Only one stretch of the data below is wanted: the lines from the one with "none -> <span>foot" through the one with "text-decoration: underline ->", repeated exactly.
Supplied material Block Start
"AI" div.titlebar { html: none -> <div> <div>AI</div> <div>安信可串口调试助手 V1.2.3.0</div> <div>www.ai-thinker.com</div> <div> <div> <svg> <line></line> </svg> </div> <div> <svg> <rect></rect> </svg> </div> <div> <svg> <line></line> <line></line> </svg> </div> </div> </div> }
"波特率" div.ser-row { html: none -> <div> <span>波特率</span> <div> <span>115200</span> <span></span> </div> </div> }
Supplied material Block End
Supplied material Block Start
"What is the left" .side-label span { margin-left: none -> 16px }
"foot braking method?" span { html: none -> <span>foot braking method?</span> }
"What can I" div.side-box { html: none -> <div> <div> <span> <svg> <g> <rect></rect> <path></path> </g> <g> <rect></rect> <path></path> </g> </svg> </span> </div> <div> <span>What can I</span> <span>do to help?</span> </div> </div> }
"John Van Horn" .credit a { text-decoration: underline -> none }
Supplied material Block End
(Response):
"foot braking method?" span { html: none -> <span>foot braking method?</span> }
"What can I" div.side-box { html: none -> <div> <div> <span> <svg> <g> <rect></rect> <path></path> </g> <g> <rect></rect> <path></path> </g> </svg> </span> </div> <div> <span>What can I</span> <span>do to help?</span> </div> </div> }
"John Van Horn" .credit a { text-decoration: underline -> none }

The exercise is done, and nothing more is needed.